══ Extracted data
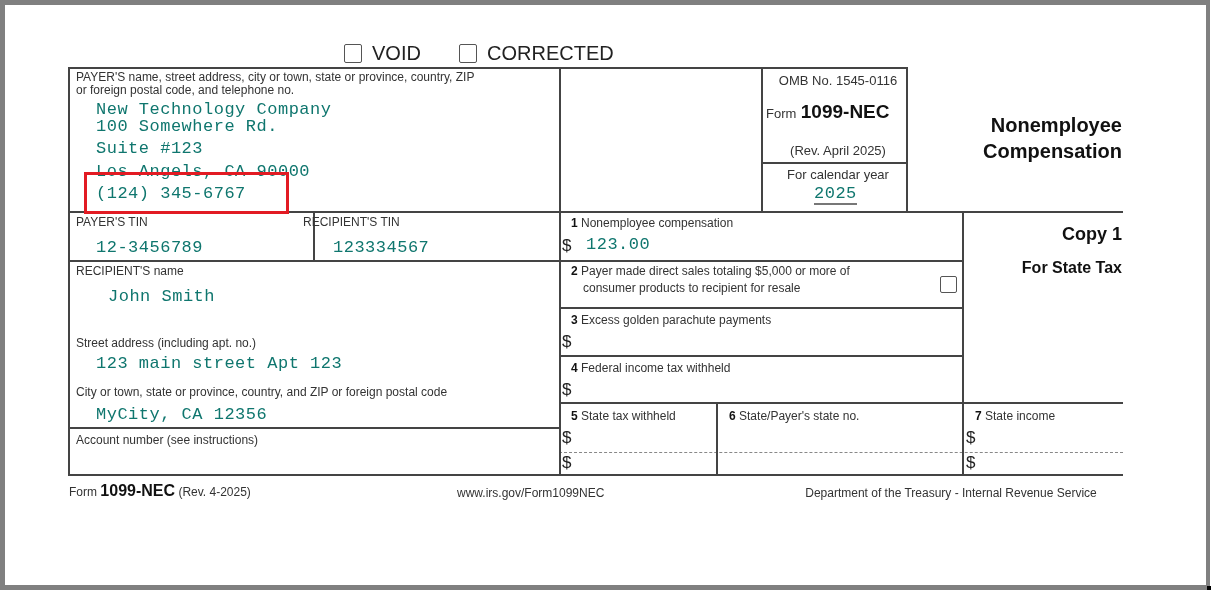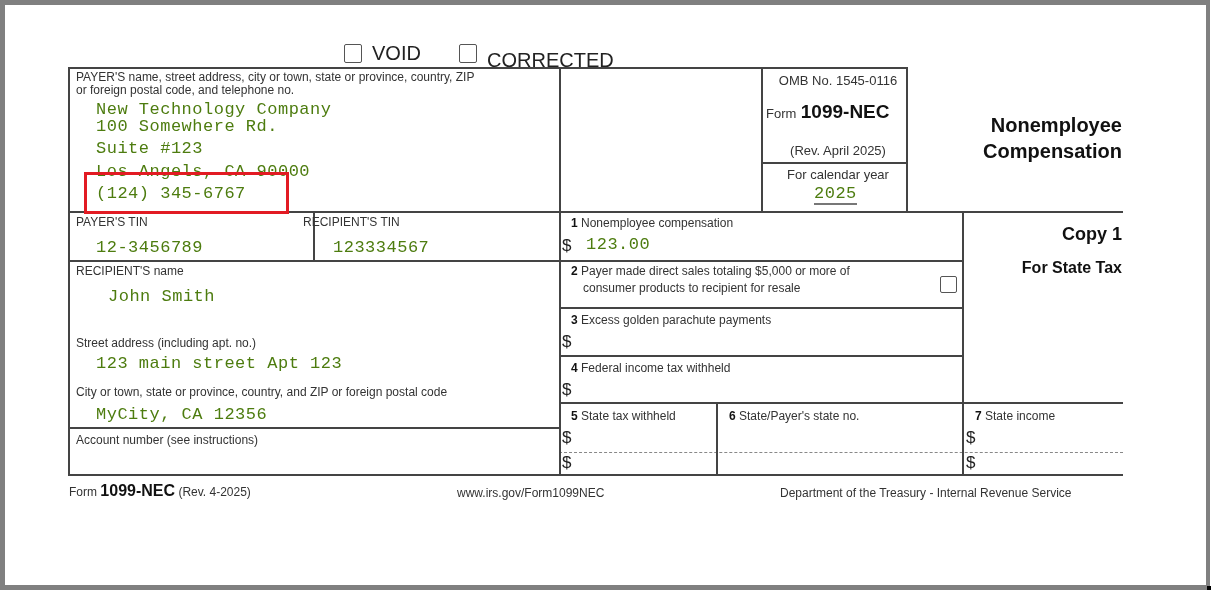--- a/index.html
+++ b/index.html
@@ -6,40 +6,40 @@
   body { width:1211px; height:590px; background:#fff; position:relative; overflow:hidden; font-family:"Liberation Sans", sans-serif; color:#222; }
   .frame { position:absolute; left:0; top:0; width:1201px; height:580px; border:5px solid #808080; border-right-width:4px; border-bottom-width:5px; box-sizing:content-box; }
   .shadow-corner { position:absolute; right:0; bottom:0; width:4px; height:4px; background:#000; }
   .abs { position:absolute; }
   .line { position:absolute; background:#444; }
   .h { height:2px; }
   .v { width:2px; }
   .dash { position:absolute; height:0; border-top:1px dashed #888; }
   .lbl { position:absolute; font-size:12px; color:#333; white-space:nowrap; }
   .lbl b { font-weight:bold; color:#111; }
-  .mono { position:absolute; font-family:"Liberation Mono", monospace; font-size:17px; color:#4d7c0f; white-space:nowrap; letter-spacing:0.5px; }
+  .mono { position:absolute; font-family:"Liberation Mono", monospace; font-size:17px; color:#0f766e; white-space:nowrap; letter-spacing:0.5px; }
   .dollar { position:absolute; font-size:17px; color:#222; }
   .cb { position:absolute; width:15px; height:15px; border:1.5px solid #555; background:#fff; border-radius:2px; }
   .top-cb-label { position:absolute; font-size:20px; color:#222; }
   .big-title { position:absolute; font-size:20px; font-weight:bold; text-align:right; color:#111; line-height:26px; }
   .copy-title { position:absolute; font-size:18px; font-weight:bold; text-align:right; color:#111; }
   .copy-sub { position:absolute; font-size:16px; font-weight:bold; text-align:right; color:#111; line-height:23px; }
   .highlight { position:absolute; border:3px solid #e21b23; }
   .footer { position:absolute; font-size:12px; color:#333; white-space:nowrap; }
 </style>
 </head>
 <body>
 
 <div class="frame"></div>
 <div class="shadow-corner"></div>
 
 <div class="cb" style="left:344px;top:44px;width:16px;height:17px;"></div>
 <div class="top-cb-label" style="left:372px;top:42px;">VOID</div>
 <div class="cb" style="left:459px;top:44px;width:16px;height:17px;"></div>
-<div class="top-cb-label" style="left:487px;top:42px;margin-top:7px;">CORRECTED</div>
+<div class="top-cb-label" style="left:487px;top:42px;">CORRECTED</div>
 
 <div class="line h" style="left:68px;top:67px;width:840px;"></div>
 <div class="line h" style="left:68px;top:211px;width:1055px;"></div>
 <div class="line h" style="left:68px;top:260px;width:896px;"></div>
 <div class="line h" style="left:559px;top:307px;width:405px;"></div>
 <div class="line h" style="left:559px;top:355px;width:405px;"></div>
 <div class="line h" style="left:559px;top:402px;width:564px;"></div>
 <div class="line h" style="left:68px;top:427px;width:492px;"></div>
 <div class="line h" style="left:68px;top:474px;width:1055px;"></div>
 <div class="dash" style="left:559px;top:452px;width:564px;"></div>
@@ -118,13 +118,13 @@
 <div class="copy-sub" style="left:970px;top:256px;width:152px;">
   <div>For State Tax</div>
 </div>
 
 <div class="footer" style="left:69px;top:482px;">
   <span>Form</span>
   <span style="font-size:16px;font-weight:bold;color:#111;">1099-NEC</span>
   <span>(Rev. 4-2025)</span>
 </div>
 <div class="footer" style="left:457px;top:486px;">www.irs.gov/Form1099NEC</div>
-<div class="footer" style="left:780px;top:486px;width:342px;text-align:left;">Department of the Treasury - Internal Revenue Service</div>
+<div class="footer" style="left:780px;top:486px;width:342px;text-align:center;">Department of the Treasury - Internal Revenue Service</div>
 
 </body></html>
════
• **Activity**
Filter the data above down to lines with the word "title", and copy them.

• **Solution to this task**
   .big-title { position:absolute; font-size:20px; font-weight:bold; text-align:right; color:#111; line-height:26px; }
   .copy-title { position:absolute; font-size:18px; font-weight:bold; text-align:right; color:#111; }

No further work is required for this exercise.